Tommy, as he was known, was the son of Thomas Hale Boggs, who was House majority leader, and Lindy Boggs, who succeeded her husband as a representative after his plane crashed during a campaign trip to Alaska in 1972. Between them, the two Democrats represented Louisiana in the House for nearly half a century combined.
Involved in Democratic politics from an early age, Boggs did advance work for President Lyndon Johnson's 1964 campaign, according to Steve and Cokie Roberts. He also worked as an economist for Congress' Joint Economic Committee, according to the Squire Patton Boggs website.
In 1966, Boggs joined the four-year-old firm that would later bear his name, which was headed by the attorney James R. Patton Jr. and focused at the time on international business. With Boggs aboard, the company evolved into one that lobbied broadly across the scope of government and on a range of issues. And Boggs' own influence began to grow.
So far this year, Squire Patton Boggs has reported $17.8 million in lobbying income, more than any other firm, according to the nonpartisan Center for Responsive Politics, which monitors lobbying. The firm says it now employs nearly 350 attorneys and other professionals in offices around the globe.
In 1970, Boggs tried entering the House on his own right, running for a seat in the capital's Maryland suburbs as a Democrat. He was defeated by Republican incumbent Rep. Gilbert Gude.
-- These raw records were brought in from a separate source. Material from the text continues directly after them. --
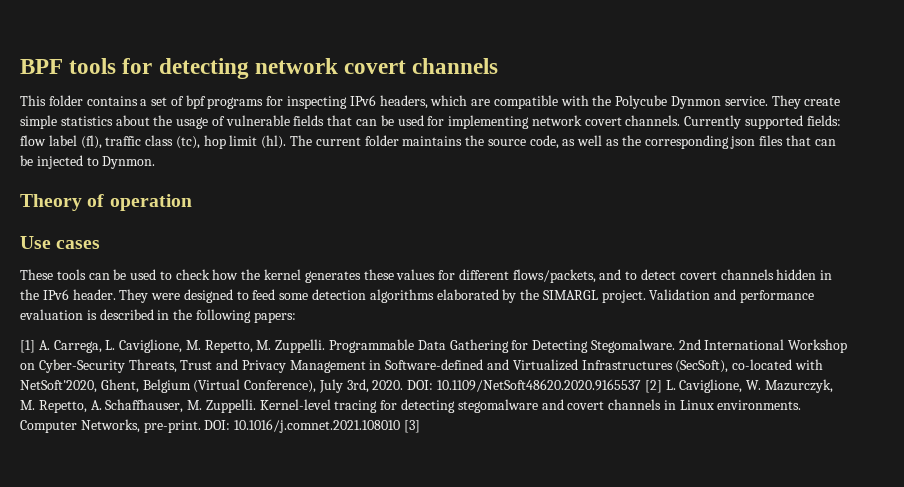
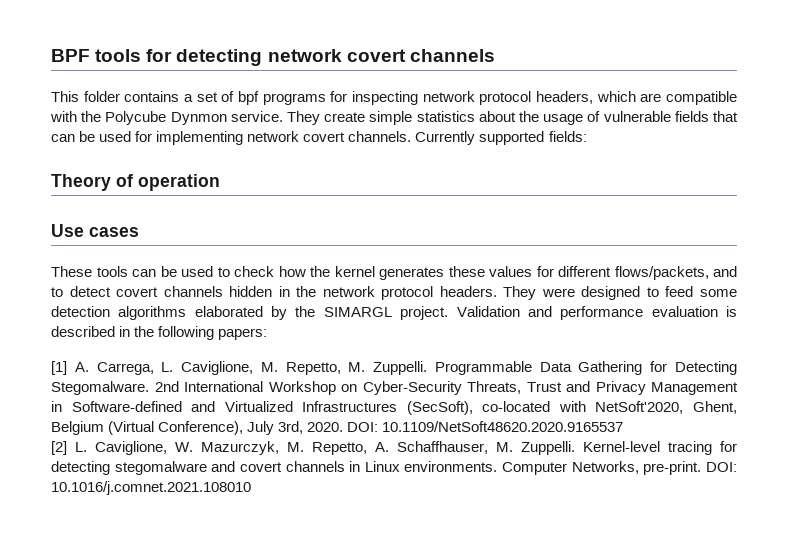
[349,95,376,106] IPv6 -> [422,91,532,105] network protocol
[20,135,836,149] [20,155,156,169] flow label (fl), traffic class (tc), hop limit (hl). The current folder maintains the source code, as well as the corresponding json files that can be injected to Dynmon. -> (587, 136) none
[42,289,116,300] IPv6 header. -> [322,286,497,300] network protocol headers.
(642, 385) none -> (624, 426) //
[403,420,420,433] [3] -> (251, 488) none

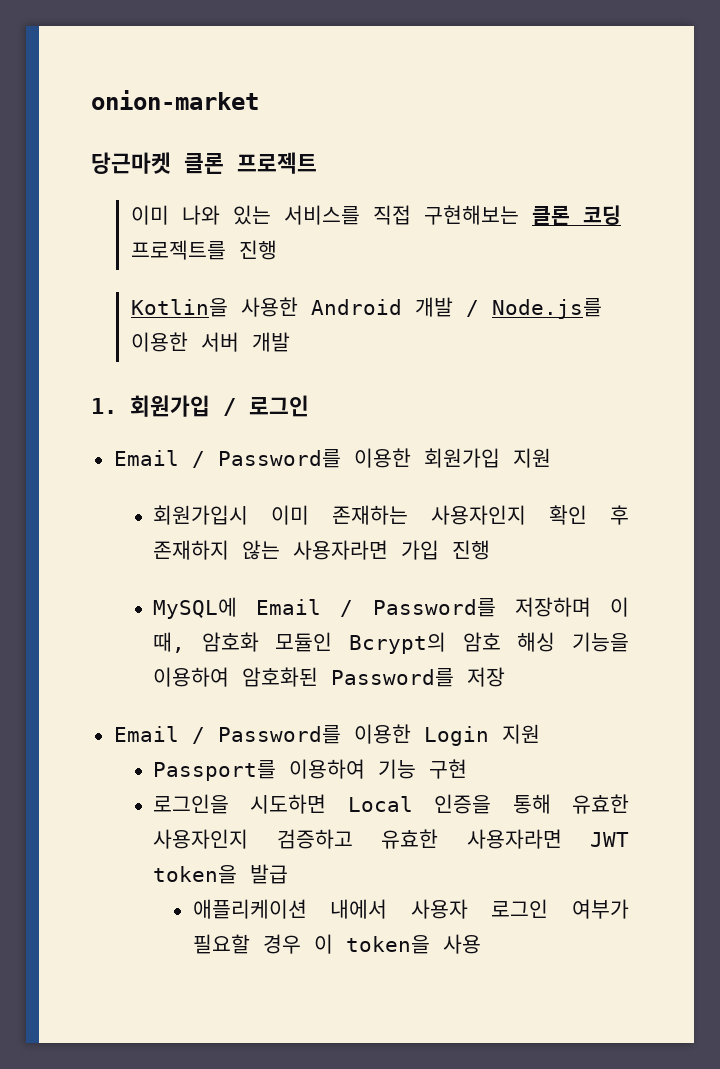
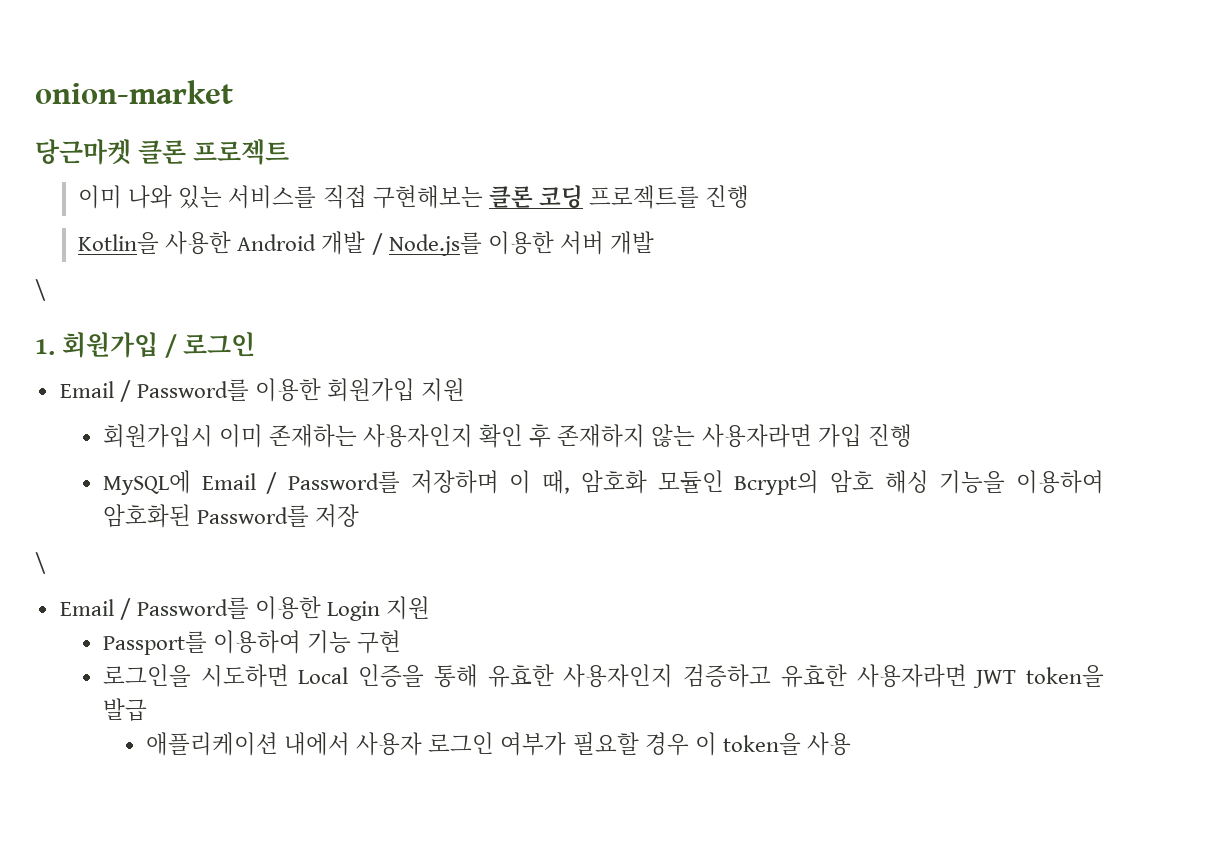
(290, 342) none -> [35,279,46,301] // \
(506, 677) none -> [35,552,46,574] // \

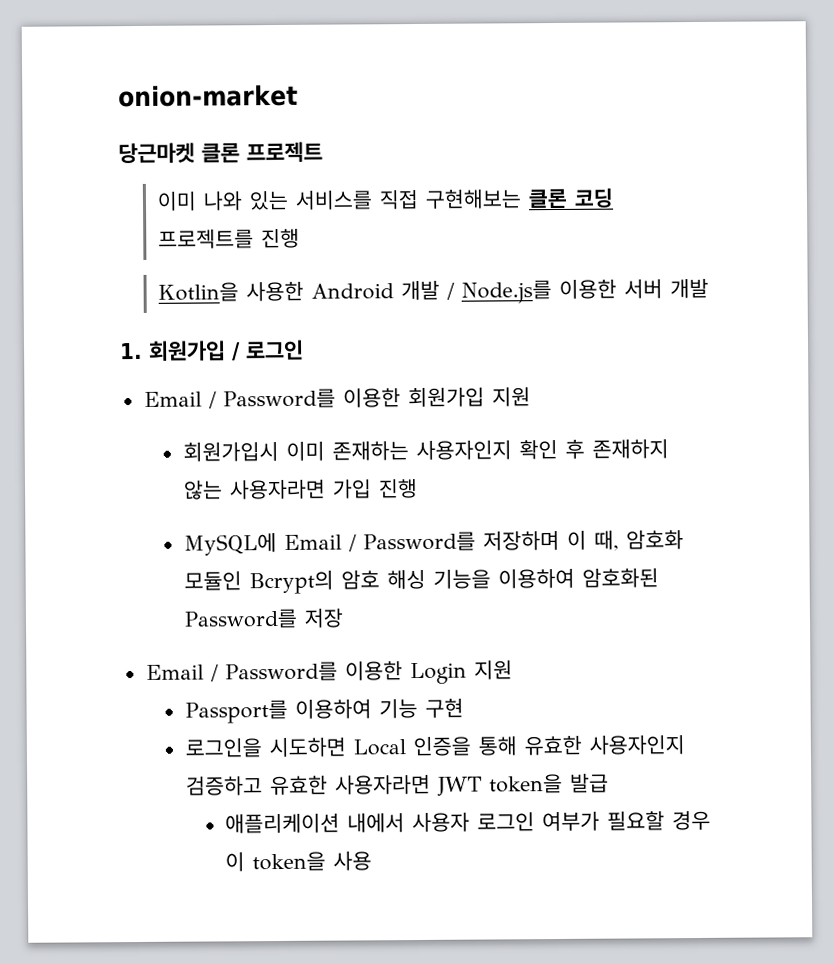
[35,279,46,301] // \ -> (710, 288) none
[35,552,46,574] // \ -> (344, 618) none

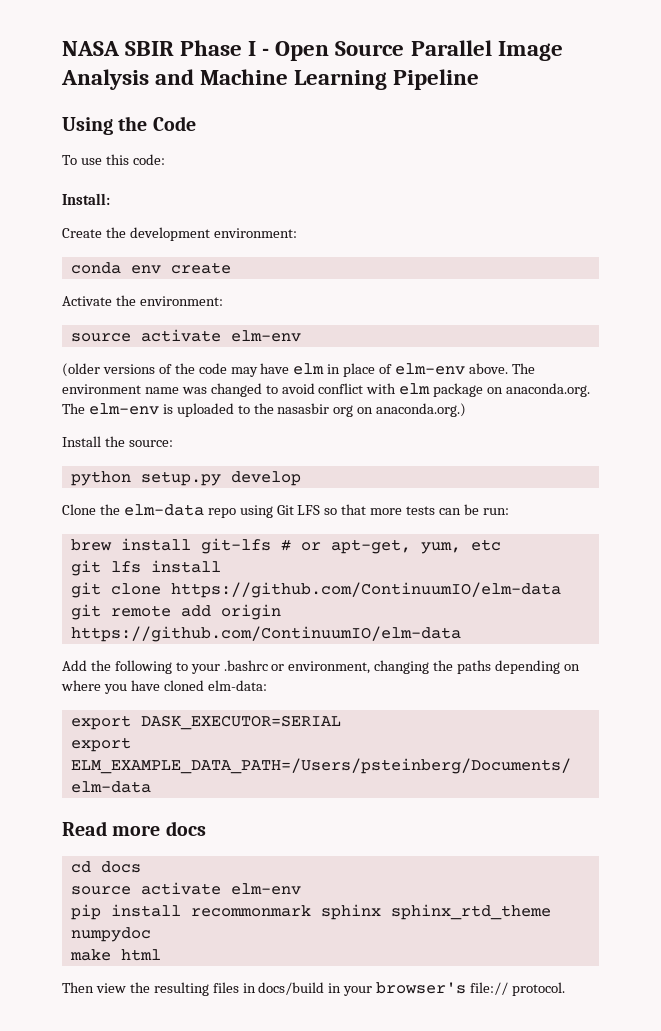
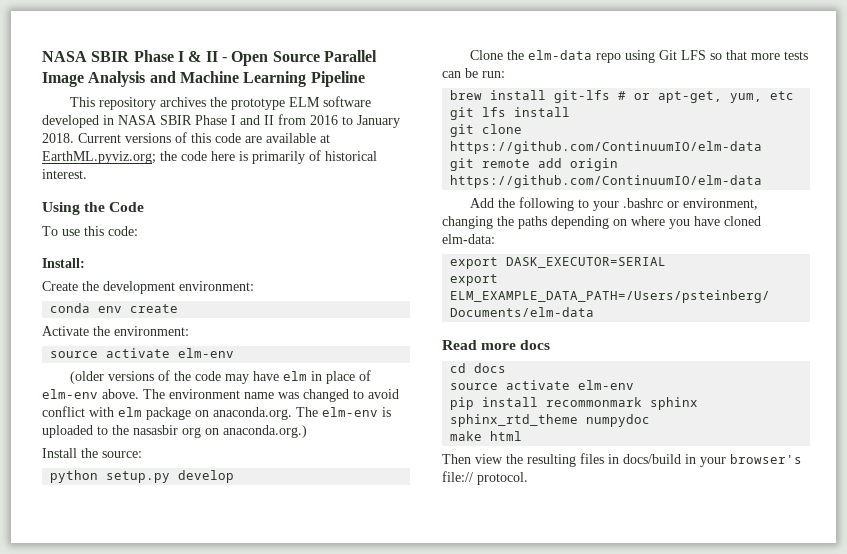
[62,40,257,56] NASA SBIR Phase I -> [42,50,218,62] NASA SBIR Phase I & II
(480, 79) none -> [70,96,372,110] [42,114,400,128] [42,132,330,143] [42,150,377,164] [42,169,87,179] // This repository archives the prototype ELM software developed in NASA SBIR Phase I and II from 2016 to January 2018. Current versions of this code are available at EarthML.pyviz.org; the code here is primarily of historical interest.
Boggs was close to his father and was well known among Democratic lawmakers. When his father died, Rep. Thomas P. "Tip" O'Neill Jr., the next ranking House Democrat, called other lawmakers seeking their support to succeed the senior Boggs as majority leader with the younger Boggs seated beside him, Steve Roberts said.
"He told them, 'Tommy is at my elbow, I have his blessing,'" said Roberts.
As a lobbyist, Boggs helped engineer congressional approval of the 1979 federal bailout of the Chrysler Corp. and the 1993 North American Free Trade Agreement.
Associated Press writer Matthew Barakat in McLean, Virginia, contributed to this report.